Graceful shutdown protocols¶
A long-running server has multiple kinds of work in flight when shutdown begins:
- HTTP handlers serving requests.
- Background workers processing queues.
- Periodic tasks (metrics, reconciliation, cleanup).
- Outbound connections to dependencies.
A graceful shutdown stops accepting new work, finishes (or politely cancels) in-flight work, releases resources, and exits within a budget. The components:
Stage 1: stop accepting new work¶
Close listening sockets, stop queue consumers, set a "draining" flag on the HTTP server. The server stops accepting new connections; existing connections continue.
srv := &http.Server{...}
go srv.ListenAndServe()
// ... on shutdown:
shutdownCtx, cancel := context.WithTimeout(context.Background(), 30*time.Second)
defer cancel()
srv.Shutdown(shutdownCtx)
http.Server.Shutdown does exactly this: stops the listener, waits for in-flight handlers to return, optionally cancels them on shutdownCtx.Done().

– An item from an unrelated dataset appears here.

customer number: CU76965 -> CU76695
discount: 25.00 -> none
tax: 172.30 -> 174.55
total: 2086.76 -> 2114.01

Stage 2: cancel in-flight work that respects context¶
The root context cancels; every handler that uses r.Context() exits. Pipeline stages see ctx.Done() and exit. Workers see ctx.Done() and exit.

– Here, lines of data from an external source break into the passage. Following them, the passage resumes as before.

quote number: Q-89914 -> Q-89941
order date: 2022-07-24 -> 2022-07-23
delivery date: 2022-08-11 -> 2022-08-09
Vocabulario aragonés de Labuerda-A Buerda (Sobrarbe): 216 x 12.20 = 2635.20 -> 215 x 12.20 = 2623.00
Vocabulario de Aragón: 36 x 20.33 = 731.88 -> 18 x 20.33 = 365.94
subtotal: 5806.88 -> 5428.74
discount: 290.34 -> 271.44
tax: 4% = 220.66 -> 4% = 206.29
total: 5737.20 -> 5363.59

rootCtx, rootCancel := signal.NotifyContext(context.Background(), os.Interrupt)
defer rootCancel()
// ... pipeline uses rootCtx ...
The single cancellation cascades to every consumer of the root context.
Stage 3: wait with a deadline¶
Some work may not respect cancellation (legacy code, third-party libraries). For these, you cannot do anything except wait with a deadline.

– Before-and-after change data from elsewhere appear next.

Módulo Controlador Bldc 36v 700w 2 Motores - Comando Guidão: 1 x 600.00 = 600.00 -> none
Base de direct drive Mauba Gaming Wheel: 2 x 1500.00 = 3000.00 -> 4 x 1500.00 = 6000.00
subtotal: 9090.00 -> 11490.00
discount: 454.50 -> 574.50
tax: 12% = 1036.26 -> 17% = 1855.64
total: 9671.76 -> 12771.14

done := make(chan struct{})
go func() {
cleanup()
close(done)
}()
select {
case <-done:
case <-time.After(10 * time.Second):
log.Println("cleanup timed out")
}
After the deadline, abandon the work and proceed to exit. Better to lose some work than to hang the shutdown.
Stage 4: process exit¶
After all the cancellations and joins, main returns. The OS reaps the process.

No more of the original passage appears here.